What is faster way to remove the variable ID from reference list and delete old[ reference[ID match] ] from the old list?

I happens to developed this solution while asking my question... but is there better way to do this?

def List_Value_Removal(old,reference,ID):
    counter=0
    new=[]
    for test in reference:
        if ID!=test:
           new.append(old[counter])
        checker+=1
    return new

Answer 1

Use the zip() function to pair up the lists, then a list comprehension to only keep values where the reference value does not match ID :

def List_Value_Removal(old, reference, ID):
    return [v for v, ref in zip(old, reference) if ref != ID]

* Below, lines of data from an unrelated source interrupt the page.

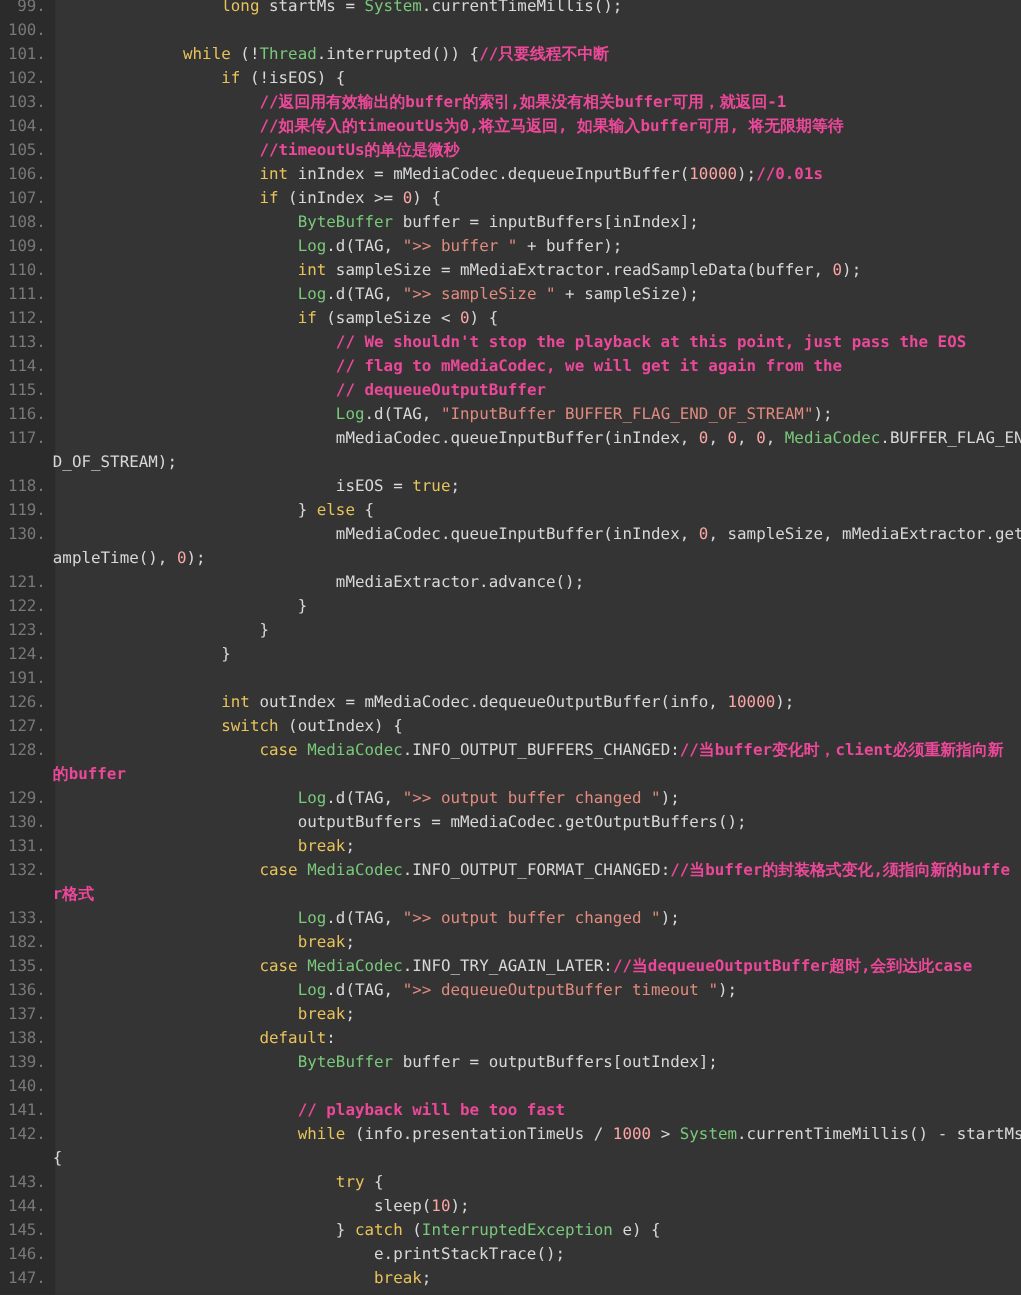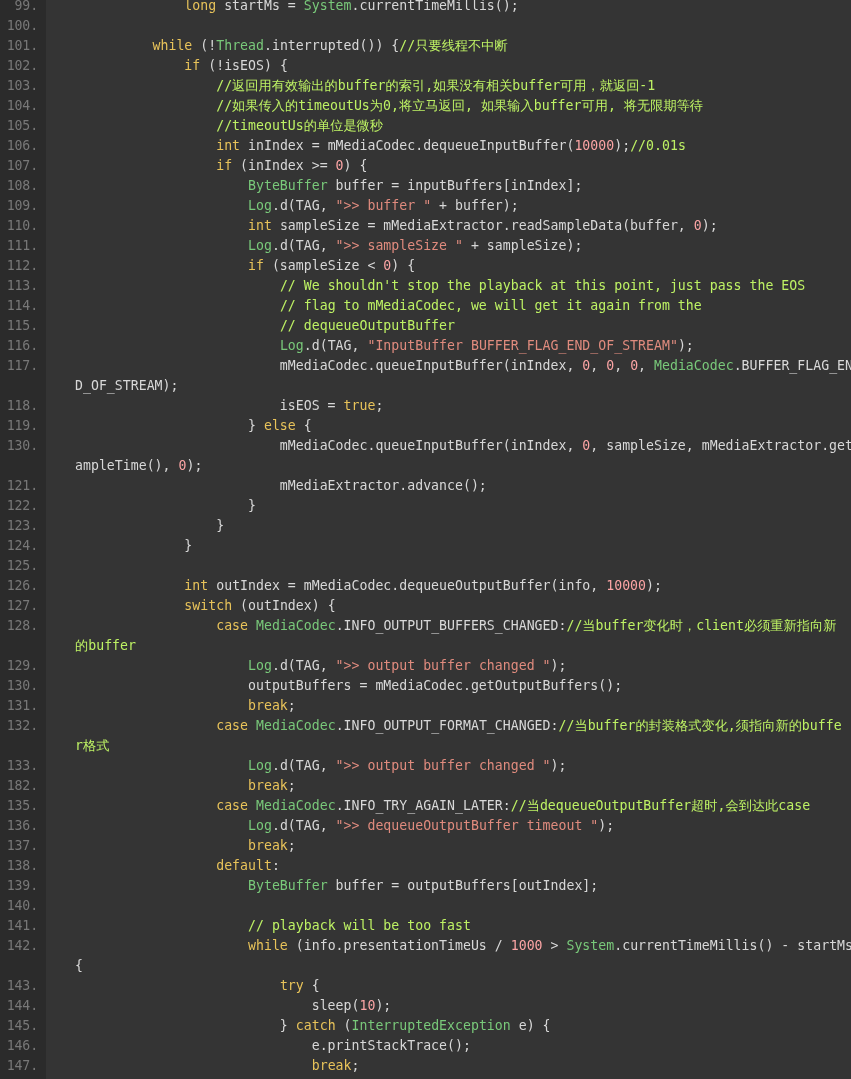--- a/index.html
+++ b/index.html
@@ -79,7 +79,7 @@
   .t-type    { color: #79c97a; }
   .t-str     { color: #e08b7e; }
   .t-num     { color: #fca5a5; }
-  .t-cmt     { color: #bef264; }
+  .t-cmt     { color: #ec4899; font-weight: bold; }
 </style>
 </head>
 <body>

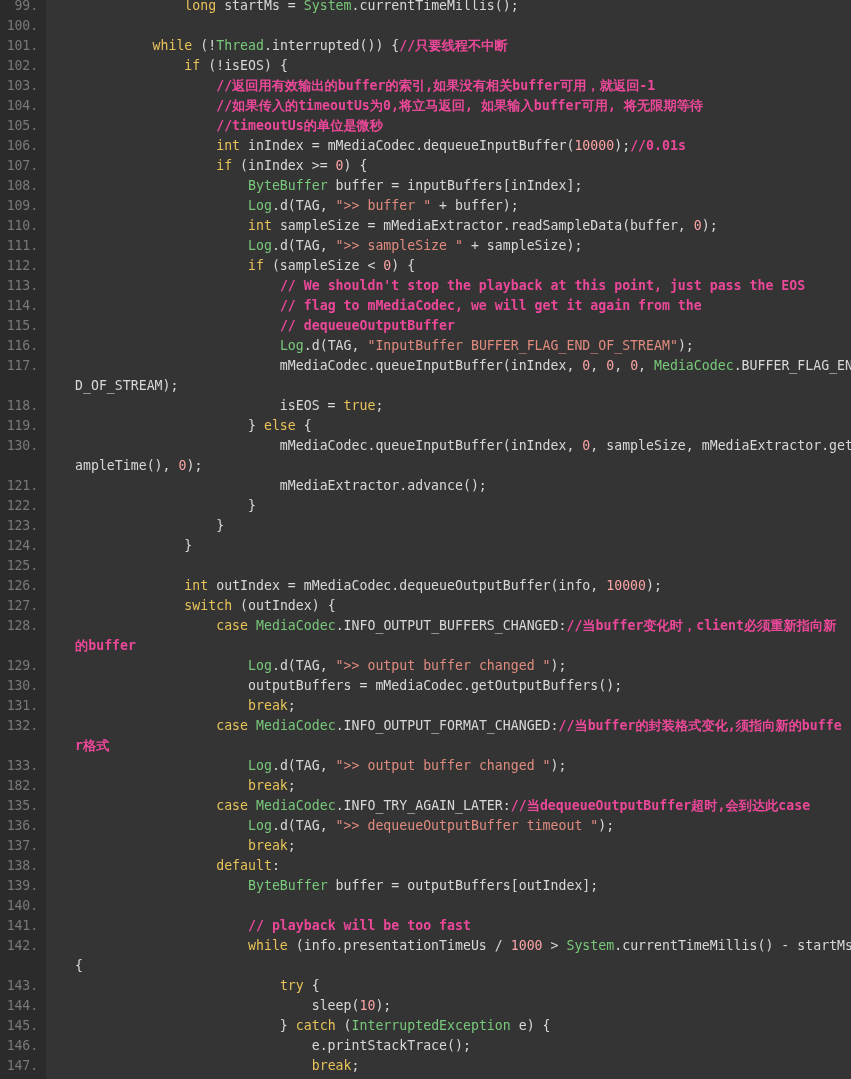--- a/index.html
+++ b/index.html
@@ -71,7 +71,7 @@
   }
 
   
-  .row.cont .code { left: 75px; }
+  .row.cont .code { left: 44px; }
 
   
   .t-plain   { color: #d8d8d8; }

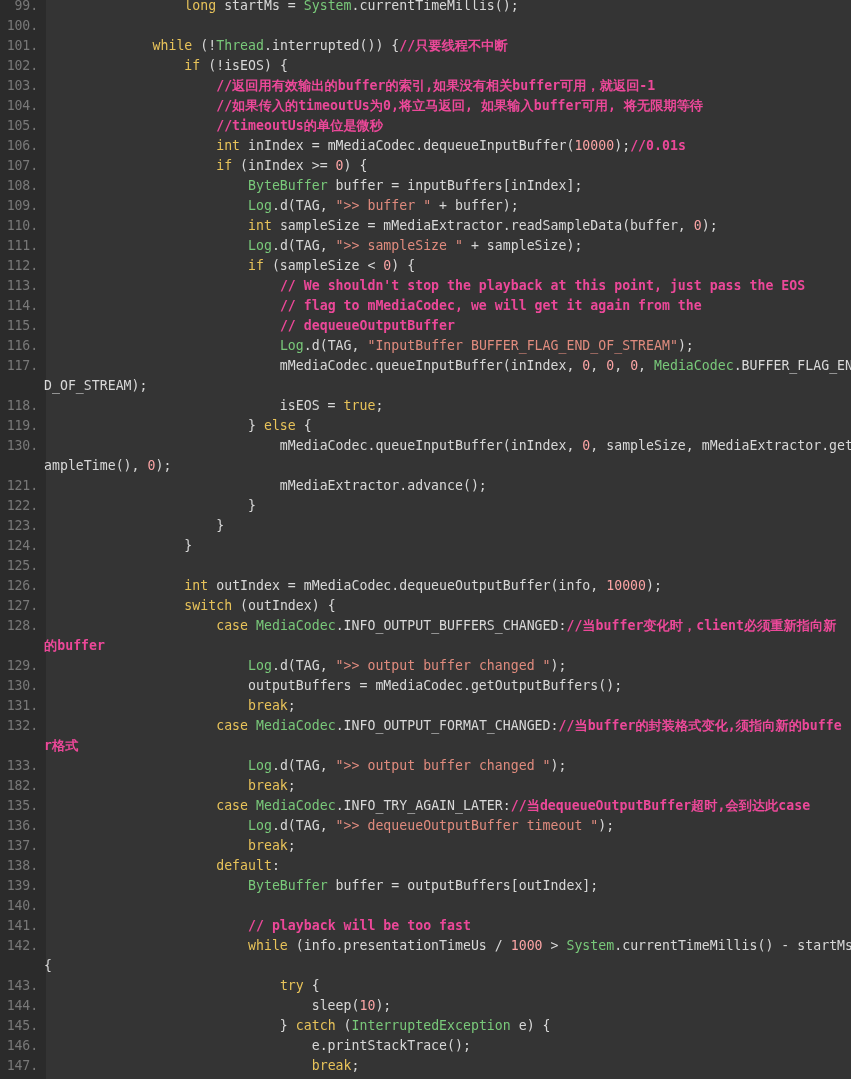--- a/index.html
+++ b/index.html
@@ -115,7 +115,7 @@
       <div class="row"><span class="lineno">122.</span><span class="code"><span class="t-plain">                        }</span></span></div>
       <div class="row"><span class="lineno">123.</span><span class="code"><span class="t-plain">                    }</span></span></div>
       <div class="row"><span class="lineno">124.</span><span class="code"><span class="t-plain">                }</span></span></div>
-      <div class="row"><span class="lineno">125.</span><span class="code"></span></div>
+      <div class="row"><span class="lineno">191.</span><span class="code"></span></div>
       <div class="row"><span class="lineno">126.</span><span class="code"><span class="t-plain">                </span><span class="t-kw">int</span><span class="t-plain"> outIndex = mMediaCodec.dequeueOutputBuffer(info, </span><span class="t-num">10000</span><span class="t-plain">);</span></span></div>
       <div class="row"><span class="lineno">127.</span><span class="code"><span class="t-plain">                </span><span class="t-kw">switch</span><span class="t-plain"> (outIndex) {</span></span></div>
       <div class="row"><span class="lineno">128.</span><span class="code"><span class="t-plain">                    </span><span class="t-kw">case</span><span class="t-plain"> </span><span class="t-type">MediaCodec</span><span class="t-plain">.INFO_OUTPUT_BUFFERS_CHANGED:</span><span class="t-cmt">//当buffer变化时，client必须重新指向新</span></span></div>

 values, references = List_Value_Removal(values, references, some_id)

Demo:

>>> old = [2, 2, 6, 6, 2, 4, 6, 6, 8, 2]
>>> reference = [7, 1, 6, 2, 4, 9, 10, 16, 12, 5]
>>> ID = 2
>>> [v for v, ref in zip(old, reference) if ref != ID]
[2, 2, 6, 2, 4, 6, 6, 8, 2]

If you need to update reference as well, return two lists:

def List_Value_Removal(old, reference, ID):
    return zip(*((v, ref) for v, ref in zip(old, reference) if ref != ID))

Demo:

>>> new, newref = zip(*((v, ref) for v, ref in zip(old, reference) if ref != ID))
>>> new
(2, 2, 6, 2, 4, 6, 6, 8, 2)
>>> newref
(7, 1, 6, 4, 9, 10, 16, 12, 5)

Answer 2

You could also do:

old=      [2,2,6,6,2,4,6,6,8,2]
reference=[7,1,6,2,4,9,10,16,12,5]
ID=2

new = [old[i] for i in range(len(old)) if reference[i] != ID]

Answer 3

Just considering both the list are of same length and only one index to remove, btw we can make it more generic :

>>> old = [2,2,6,6,2,4, 6, 6, 8,2]
>>> reference=[7,1,6,2,4,9,10,16,12,5]
>>> id = 2
>>> del old[(reference.index(id))]
>>> old
[2, 2, 6, 2, 4, 6, 6, 8, 2]
>>>

Answer 4

def List_Value_Removal(old,ref, id):
    new = old[:]
    ind = ref.index(id)
    new.pop(ind)
    return new

Not sure if there is a particular reason that you are using two arrays? If you used a dict:

ref = {7:2,1:2,6:6,2:6,4:2,9:4,10:6,16:6,12:8,5:2}

You could just:

ref.pop(id)